- [Problem details]: Write out exactly the lines of the entries below, from the first through the line containing "Women, Accessories, Hats", and nothing beyond them.

- [Data under study]:

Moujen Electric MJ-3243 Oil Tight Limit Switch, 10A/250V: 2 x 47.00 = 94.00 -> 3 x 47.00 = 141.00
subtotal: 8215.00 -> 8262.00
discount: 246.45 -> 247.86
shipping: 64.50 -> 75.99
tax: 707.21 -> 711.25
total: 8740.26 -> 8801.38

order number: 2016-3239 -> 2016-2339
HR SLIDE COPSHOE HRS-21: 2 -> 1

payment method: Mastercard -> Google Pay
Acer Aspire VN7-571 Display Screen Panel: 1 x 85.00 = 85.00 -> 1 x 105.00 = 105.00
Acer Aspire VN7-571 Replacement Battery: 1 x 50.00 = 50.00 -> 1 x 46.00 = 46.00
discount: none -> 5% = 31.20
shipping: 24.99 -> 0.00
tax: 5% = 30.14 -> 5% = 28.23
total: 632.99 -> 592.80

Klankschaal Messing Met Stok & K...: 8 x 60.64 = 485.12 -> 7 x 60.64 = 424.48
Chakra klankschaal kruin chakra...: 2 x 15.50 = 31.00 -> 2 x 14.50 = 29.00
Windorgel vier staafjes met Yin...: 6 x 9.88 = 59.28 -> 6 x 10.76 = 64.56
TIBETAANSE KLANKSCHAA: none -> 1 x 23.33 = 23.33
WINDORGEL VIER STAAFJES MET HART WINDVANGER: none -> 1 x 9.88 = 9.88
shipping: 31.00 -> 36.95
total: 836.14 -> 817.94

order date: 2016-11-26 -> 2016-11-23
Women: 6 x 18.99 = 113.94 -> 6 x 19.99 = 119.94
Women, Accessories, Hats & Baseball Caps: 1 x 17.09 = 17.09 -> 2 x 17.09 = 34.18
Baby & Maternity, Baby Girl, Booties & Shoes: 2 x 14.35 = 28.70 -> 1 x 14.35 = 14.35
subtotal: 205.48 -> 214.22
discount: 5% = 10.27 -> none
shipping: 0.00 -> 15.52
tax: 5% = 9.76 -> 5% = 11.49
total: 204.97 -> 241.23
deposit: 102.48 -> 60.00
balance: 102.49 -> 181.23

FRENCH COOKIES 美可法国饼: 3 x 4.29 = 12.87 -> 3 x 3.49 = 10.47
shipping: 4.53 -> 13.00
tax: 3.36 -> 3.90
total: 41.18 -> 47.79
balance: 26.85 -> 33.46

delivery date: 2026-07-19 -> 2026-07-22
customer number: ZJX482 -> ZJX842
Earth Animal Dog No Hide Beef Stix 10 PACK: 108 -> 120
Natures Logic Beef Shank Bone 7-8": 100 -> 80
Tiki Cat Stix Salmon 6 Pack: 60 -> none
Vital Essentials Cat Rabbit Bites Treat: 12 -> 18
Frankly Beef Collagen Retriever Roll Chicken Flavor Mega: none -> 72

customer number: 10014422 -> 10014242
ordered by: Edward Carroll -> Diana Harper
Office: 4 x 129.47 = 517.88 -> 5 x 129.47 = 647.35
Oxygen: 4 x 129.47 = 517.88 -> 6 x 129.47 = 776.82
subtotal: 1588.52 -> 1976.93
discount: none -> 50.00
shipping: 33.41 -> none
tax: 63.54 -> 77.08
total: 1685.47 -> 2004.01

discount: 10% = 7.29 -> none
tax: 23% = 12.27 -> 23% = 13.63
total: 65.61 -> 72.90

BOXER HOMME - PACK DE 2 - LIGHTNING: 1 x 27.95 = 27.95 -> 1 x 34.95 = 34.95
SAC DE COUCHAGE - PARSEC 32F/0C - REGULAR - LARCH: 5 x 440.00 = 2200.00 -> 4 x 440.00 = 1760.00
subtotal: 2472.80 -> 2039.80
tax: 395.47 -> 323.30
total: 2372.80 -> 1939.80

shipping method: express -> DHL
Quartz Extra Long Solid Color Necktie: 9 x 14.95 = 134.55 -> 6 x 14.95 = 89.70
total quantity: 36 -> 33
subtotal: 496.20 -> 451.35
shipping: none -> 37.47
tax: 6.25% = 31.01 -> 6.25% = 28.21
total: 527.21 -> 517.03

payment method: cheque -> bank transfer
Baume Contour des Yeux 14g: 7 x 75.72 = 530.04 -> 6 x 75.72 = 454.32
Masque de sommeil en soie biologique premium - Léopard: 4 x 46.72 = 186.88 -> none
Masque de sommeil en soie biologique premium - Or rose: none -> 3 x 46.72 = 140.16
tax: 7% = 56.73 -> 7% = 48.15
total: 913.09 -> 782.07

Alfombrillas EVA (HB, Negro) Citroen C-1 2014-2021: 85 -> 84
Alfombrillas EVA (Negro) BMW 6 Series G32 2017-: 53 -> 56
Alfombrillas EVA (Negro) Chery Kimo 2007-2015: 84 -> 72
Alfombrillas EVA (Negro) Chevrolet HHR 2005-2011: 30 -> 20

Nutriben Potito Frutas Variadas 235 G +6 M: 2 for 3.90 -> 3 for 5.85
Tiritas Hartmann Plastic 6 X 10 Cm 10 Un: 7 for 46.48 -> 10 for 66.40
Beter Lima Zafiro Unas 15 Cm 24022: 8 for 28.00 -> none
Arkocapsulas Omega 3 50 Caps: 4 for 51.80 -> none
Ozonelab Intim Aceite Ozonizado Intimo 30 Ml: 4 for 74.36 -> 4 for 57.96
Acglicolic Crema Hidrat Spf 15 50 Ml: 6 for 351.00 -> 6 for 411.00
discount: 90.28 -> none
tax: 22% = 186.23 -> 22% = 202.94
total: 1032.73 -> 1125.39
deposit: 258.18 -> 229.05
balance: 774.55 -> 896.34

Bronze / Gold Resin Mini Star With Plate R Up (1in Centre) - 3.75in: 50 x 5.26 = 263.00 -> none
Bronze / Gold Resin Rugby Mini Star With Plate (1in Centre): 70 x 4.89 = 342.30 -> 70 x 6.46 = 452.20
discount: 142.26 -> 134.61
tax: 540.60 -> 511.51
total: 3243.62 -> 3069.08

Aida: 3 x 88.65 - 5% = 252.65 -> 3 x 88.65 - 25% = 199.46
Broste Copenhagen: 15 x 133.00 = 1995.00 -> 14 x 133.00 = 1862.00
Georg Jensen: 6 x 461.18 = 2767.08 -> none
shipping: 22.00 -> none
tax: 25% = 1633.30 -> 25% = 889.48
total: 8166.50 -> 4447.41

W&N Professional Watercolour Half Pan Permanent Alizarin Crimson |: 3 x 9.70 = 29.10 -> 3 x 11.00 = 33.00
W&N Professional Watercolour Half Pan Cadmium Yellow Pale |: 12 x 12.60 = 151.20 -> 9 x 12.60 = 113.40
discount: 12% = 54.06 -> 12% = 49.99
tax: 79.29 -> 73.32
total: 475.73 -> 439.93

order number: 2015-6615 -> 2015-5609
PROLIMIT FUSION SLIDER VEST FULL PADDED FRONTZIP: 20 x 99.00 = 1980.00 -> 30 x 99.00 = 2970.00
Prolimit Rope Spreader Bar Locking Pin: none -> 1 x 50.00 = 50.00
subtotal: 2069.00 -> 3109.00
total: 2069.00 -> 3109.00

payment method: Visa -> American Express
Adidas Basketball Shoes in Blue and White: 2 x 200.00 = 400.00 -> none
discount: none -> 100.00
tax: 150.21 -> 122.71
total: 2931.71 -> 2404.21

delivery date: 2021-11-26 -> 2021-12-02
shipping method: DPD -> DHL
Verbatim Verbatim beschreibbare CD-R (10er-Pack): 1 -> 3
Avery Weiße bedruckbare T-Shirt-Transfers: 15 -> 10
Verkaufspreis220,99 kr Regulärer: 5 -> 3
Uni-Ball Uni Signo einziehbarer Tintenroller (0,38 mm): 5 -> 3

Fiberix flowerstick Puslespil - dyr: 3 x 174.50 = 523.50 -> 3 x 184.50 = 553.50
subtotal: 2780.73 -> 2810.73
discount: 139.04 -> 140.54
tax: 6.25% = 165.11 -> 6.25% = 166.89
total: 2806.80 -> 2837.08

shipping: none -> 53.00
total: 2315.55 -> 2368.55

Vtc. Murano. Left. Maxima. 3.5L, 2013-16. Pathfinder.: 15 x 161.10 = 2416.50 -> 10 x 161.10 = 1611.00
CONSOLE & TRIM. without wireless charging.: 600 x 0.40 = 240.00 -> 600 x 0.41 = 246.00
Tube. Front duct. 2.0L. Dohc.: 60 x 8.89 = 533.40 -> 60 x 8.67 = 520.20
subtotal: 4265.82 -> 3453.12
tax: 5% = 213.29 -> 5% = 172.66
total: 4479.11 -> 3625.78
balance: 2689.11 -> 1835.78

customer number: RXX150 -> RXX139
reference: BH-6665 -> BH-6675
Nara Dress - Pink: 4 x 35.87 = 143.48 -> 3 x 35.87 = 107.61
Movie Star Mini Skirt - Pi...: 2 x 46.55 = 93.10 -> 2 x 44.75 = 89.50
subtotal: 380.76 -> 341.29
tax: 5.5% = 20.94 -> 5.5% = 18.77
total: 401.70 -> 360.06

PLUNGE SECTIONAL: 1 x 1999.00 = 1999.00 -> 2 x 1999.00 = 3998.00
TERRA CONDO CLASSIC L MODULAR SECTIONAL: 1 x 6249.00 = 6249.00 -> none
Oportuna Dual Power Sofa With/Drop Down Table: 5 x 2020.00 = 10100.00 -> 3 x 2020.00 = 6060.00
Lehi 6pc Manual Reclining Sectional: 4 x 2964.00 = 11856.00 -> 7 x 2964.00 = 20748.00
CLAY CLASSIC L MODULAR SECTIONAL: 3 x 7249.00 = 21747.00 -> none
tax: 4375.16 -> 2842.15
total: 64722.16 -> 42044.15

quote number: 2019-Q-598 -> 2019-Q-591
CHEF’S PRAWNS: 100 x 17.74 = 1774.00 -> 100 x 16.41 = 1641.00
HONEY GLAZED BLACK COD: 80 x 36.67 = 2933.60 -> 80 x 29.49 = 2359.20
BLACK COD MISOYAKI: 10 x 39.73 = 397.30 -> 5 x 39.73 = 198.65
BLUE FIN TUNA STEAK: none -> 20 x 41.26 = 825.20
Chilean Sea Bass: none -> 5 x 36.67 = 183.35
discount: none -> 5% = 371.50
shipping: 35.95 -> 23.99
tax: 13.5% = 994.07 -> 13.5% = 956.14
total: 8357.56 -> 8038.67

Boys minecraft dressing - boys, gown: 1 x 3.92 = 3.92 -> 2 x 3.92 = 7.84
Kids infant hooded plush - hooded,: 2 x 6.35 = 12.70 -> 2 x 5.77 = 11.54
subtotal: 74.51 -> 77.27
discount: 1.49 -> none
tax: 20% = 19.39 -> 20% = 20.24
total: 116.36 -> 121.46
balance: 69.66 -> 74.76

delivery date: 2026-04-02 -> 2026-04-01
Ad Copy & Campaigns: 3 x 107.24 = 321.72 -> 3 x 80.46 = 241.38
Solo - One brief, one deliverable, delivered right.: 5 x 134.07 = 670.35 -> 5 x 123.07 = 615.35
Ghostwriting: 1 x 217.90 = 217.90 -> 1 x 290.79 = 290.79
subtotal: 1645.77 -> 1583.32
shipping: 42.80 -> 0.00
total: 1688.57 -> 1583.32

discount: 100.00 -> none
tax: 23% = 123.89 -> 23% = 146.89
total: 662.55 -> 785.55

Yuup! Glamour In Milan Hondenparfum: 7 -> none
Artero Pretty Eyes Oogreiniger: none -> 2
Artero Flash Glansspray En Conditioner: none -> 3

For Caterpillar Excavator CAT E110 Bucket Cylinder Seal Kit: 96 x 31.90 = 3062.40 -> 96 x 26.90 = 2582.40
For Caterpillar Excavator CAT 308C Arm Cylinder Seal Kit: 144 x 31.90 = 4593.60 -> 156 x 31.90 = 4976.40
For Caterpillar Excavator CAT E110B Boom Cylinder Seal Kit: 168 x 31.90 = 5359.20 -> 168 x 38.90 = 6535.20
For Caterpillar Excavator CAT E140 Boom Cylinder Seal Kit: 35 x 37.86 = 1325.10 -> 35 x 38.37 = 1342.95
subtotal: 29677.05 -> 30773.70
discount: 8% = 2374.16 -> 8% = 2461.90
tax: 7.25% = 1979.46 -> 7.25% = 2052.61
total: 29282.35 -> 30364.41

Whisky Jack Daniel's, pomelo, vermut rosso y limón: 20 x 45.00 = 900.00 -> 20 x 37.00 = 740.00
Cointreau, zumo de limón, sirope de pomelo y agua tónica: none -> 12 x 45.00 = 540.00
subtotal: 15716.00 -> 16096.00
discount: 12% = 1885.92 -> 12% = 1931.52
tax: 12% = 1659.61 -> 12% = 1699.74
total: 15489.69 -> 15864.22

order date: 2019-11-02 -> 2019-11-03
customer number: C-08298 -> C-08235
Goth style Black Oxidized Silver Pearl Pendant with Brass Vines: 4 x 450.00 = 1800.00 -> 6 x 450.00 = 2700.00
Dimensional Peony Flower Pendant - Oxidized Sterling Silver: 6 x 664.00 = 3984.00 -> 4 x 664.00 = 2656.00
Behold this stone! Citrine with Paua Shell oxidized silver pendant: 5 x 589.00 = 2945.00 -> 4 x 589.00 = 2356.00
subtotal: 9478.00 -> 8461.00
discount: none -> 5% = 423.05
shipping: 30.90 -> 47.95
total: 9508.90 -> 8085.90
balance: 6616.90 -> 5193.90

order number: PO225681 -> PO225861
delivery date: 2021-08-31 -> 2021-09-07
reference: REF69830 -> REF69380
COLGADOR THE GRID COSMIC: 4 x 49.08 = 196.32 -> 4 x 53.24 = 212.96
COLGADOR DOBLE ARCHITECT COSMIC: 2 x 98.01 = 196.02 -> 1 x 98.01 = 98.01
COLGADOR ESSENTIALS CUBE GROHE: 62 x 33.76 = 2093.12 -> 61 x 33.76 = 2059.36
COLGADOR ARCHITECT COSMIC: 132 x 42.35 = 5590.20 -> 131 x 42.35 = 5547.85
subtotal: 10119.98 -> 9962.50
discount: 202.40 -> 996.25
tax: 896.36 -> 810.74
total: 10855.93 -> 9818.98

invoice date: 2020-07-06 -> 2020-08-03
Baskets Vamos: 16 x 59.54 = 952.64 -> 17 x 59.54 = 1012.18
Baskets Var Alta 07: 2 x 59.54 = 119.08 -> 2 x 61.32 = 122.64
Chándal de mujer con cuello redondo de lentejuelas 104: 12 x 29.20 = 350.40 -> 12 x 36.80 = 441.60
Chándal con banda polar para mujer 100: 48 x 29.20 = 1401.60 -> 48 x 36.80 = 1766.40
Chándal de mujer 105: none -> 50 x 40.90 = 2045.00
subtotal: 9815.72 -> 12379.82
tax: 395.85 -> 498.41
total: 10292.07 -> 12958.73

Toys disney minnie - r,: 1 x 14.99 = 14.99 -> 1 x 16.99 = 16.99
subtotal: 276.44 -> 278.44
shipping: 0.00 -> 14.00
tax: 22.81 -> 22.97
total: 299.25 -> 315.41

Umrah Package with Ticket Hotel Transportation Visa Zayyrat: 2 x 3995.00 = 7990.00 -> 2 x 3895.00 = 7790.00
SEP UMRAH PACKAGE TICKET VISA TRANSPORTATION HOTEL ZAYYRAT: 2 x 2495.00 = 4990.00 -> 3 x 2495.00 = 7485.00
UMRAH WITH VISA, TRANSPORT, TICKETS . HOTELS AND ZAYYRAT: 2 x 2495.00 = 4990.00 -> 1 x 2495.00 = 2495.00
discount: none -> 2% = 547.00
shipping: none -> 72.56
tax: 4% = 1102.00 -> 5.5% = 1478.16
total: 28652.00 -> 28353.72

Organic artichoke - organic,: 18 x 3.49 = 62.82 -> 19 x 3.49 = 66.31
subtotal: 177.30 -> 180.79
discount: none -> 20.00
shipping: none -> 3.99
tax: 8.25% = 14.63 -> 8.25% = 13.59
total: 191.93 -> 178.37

- [Exercise solution]:
Moujen Electric MJ-3243 Oil Tight Limit Switch, 10A/250V: 2 x 47.00 = 94.00 -> 3 x 47.00 = 141.00
subtotal: 8215.00 -> 8262.00
discount: 246.45 -> 247.86
shipping: 64.50 -> 75.99
tax: 707.21 -> 711.25
total: 8740.26 -> 8801.38

order number: 2016-3239 -> 2016-2339
HR SLIDE COPSHOE HRS-21: 2 -> 1

payment method: Mastercard -> Google Pay
Acer Aspire VN7-571 Display Screen Panel: 1 x 85.00 = 85.00 -> 1 x 105.00 = 105.00
Acer Aspire VN7-571 Replacement Battery: 1 x 50.00 = 50.00 -> 1 x 46.00 = 46.00
discount: none -> 5% = 31.20
shipping: 24.99 -> 0.00
tax: 5% = 30.14 -> 5% = 28.23
total: 632.99 -> 592.80

Klankschaal Messing Met Stok & K...: 8 x 60.64 = 485.12 -> 7 x 60.64 = 424.48
Chakra klankschaal kruin chakra...: 2 x 15.50 = 31.00 -> 2 x 14.50 = 29.00
Windorgel vier staafjes met Yin...: 6 x 9.88 = 59.28 -> 6 x 10.76 = 64.56
TIBETAANSE KLANKSCHAA: none -> 1 x 23.33 = 23.33
WINDORGEL VIER STAAFJES MET HART WINDVANGER: none -> 1 x 9.88 = 9.88
shipping: 31.00 -> 36.95
total: 836.14 -> 817.94

order date: 2016-11-26 -> 2016-11-23
Women: 6 x 18.99 = 113.94 -> 6 x 19.99 = 119.94
Women, Accessories, Hats & Baseball Caps: 1 x 17.09 = 17.09 -> 2 x 17.09 = 34.18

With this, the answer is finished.